Dans cette affaire, l’employeur exploite différents points de vente de sushis dans les supermarchés, les stations de métro et les aéroports.

Tatienne Flahaut, avocate – collaboratrice, Claeys & Engels

En son sein, le respect de la chaine du froid lors de la préparation des aliments, de la règlementation relative à l’hygiène des denrées et leur conservation tient une place centrale. A ce titre, les travailleurs des points de vente reçoivent des formations, et un recueil des règles de sécurité sanitaire est mis à la disposition du personnel dans tous les endroits exploités.

La travailleuse en question est occupée en qualité de commis de cuisine depuis 4 ans. Dans ce cadre, elle est notamment amenée à réaliser des préparations préliminaires, des mets simples, organiser le poste de travail, entretenir la cuisine et nettoyer les locaux.

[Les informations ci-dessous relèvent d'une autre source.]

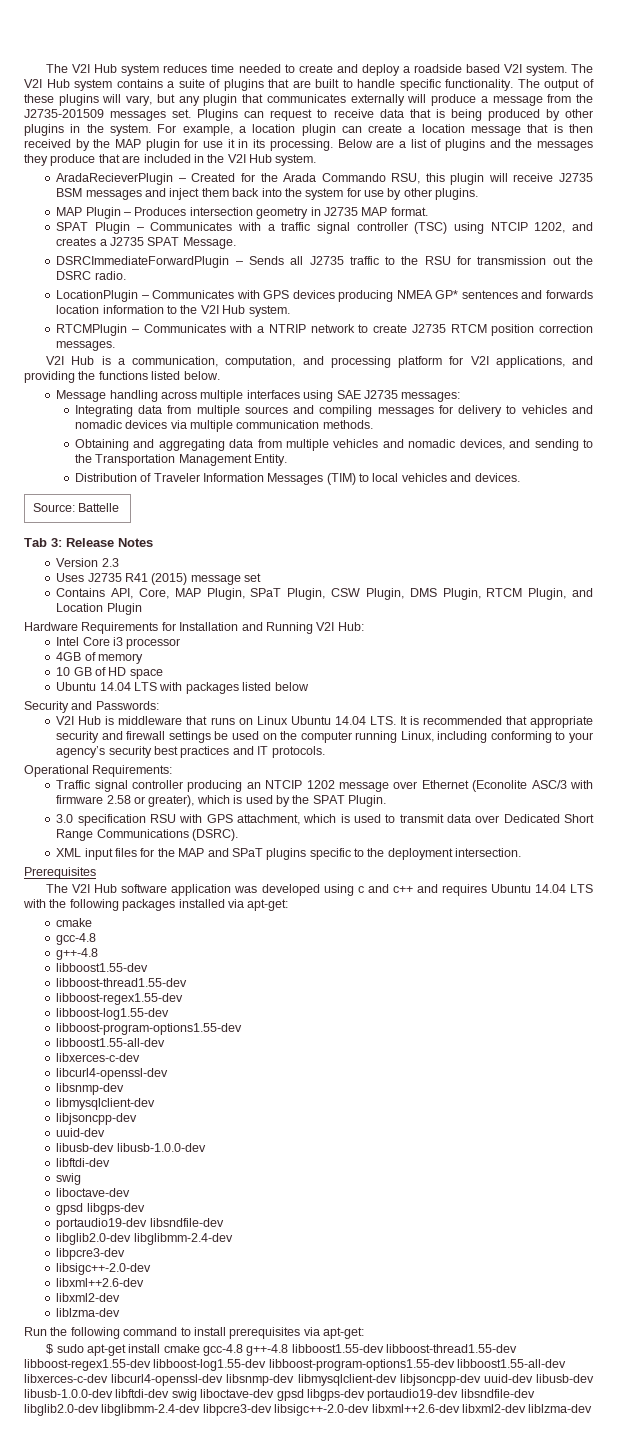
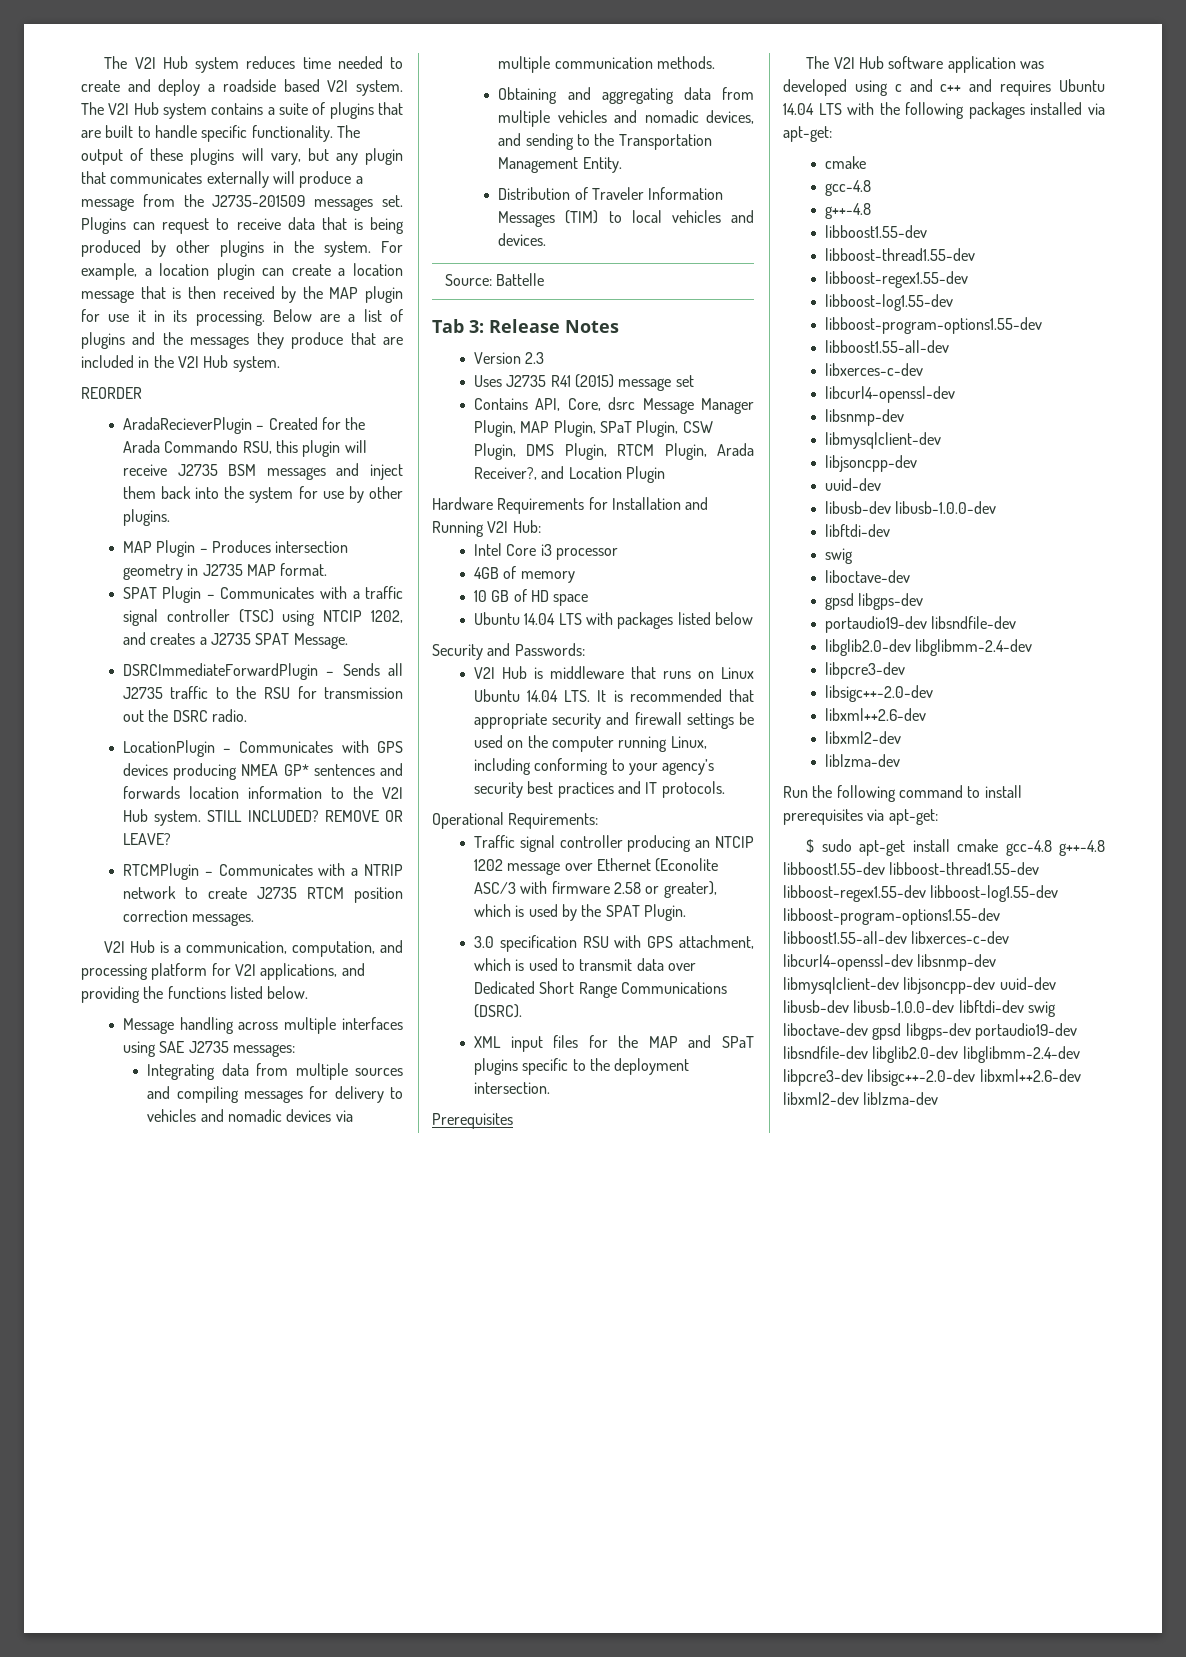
+ REORDER
+ STILL INCLUDED? REMOVE OR LEAVE?
- Contains API, Core, MAP Plugin, SPaT Plugin, CSW Plugin, DMS Plugin, RTCM Plugin, and Location Plugin
+ Contains API, Core, dsrc Message Manager Plugin, MAP Plugin, SPaT Plugin, CSW Plugin, DMS Plugin, RTCM Plugin, Arada Receiver?, and Location Plugin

Lors d’un audit interne, la travailleuse reçoit un avertissement pour comportement non conforme aux normes d’hygiène en vigueur et pour lesquelles elle avait pourtant reçu une formation. Elle avait notamment recouvert de film plastique le plan de travail, ce qui était strictement interdit.

La travailleuse a répondu à cet avertissement, sans nier les faits, mais en se justifiant notamment par un manque de personnel.

A l’occasion d’un deuxième audit interne, de nouveaux manquements liés aux règles d’hygiène et de sécurité ont été constatés. Outre le film plastique, une boite de gants trainait sur le plan de travail. La travailleuse ne contestera pas ce deuxième avertissement.

C’est lors d’un troisième audit interne que la travailleuse est finalement licenciée pour motif grave. Il lui était non seulement reproché de ne pas avoir respecté les règles d’hygiène et de sécurité (gants sur le plan de travail, sushis en dehors du frigo, etc.) mais également d’avoir fait preuve de désinvolture, la travailleuse ayant répondu à ses supérieurs en charge de l’audit « qu’ils n’avaient qu’à le faire à sa place ».

N’acceptant pas cette décision, la travailleuse a contesté son licenciement pour motif grave devant les juridictions du travail, réclamant notamment une indemnité compensatoire de préavis.

En première instance, le Tribunal du travail francophone de Bruxelles a débouté la travailleuse, estimant que les manquements reprochés en matière de respect des règles d’hygiène et de sécurité, qui étaient du reste non contestés, constituaient un motif légitime de rupture pour motif grave, dès lors qu’il est fondamental pour une entreprise spécialisée dans le sushi que les normes soient scrupuleusement respectées. Le Tribunal estime par ailleurs que le manque de personnel, à supposer qu’il soit établi, ne permet pas à un commis de cuisine de ne pas respecter de telles normes élémentaires à la conservation des aliments.

De simples négligences ne peuvent certes pas fonder un licenciement pour motif grave, mais le Tribunal retient le fait que la travailleuse ait refusé de faire preuve de responsabilité en faisant amende honorable et en reproduisant ce comportement quelques temps plus tard.

La Cour a validé pleinement la motivation du premier juge, sous réserve de l’exactitude des propos en réponse aux observations des supérieurs hiérarchiques de la travailleuse.

Elle ajoute qu’il est indifférent qu’elle ait pu donner pleinement satisfaction dans son travail, la gravité des derniers événements était telle qu’ils ne pouvaient être minimisés au seul vu des états de service passés.

Le passé professionnel irréprochable d’un travailleur est souvent utilisé dans le cadre de sa contestation de licenciement pour motif grave. La Cour rappelle ici que la rupture de confiance est indifférente à ce critère.

Décision : Cour du travail de Bruxelles, 21 février 2022, RG n° 2020/AB/185, inédit.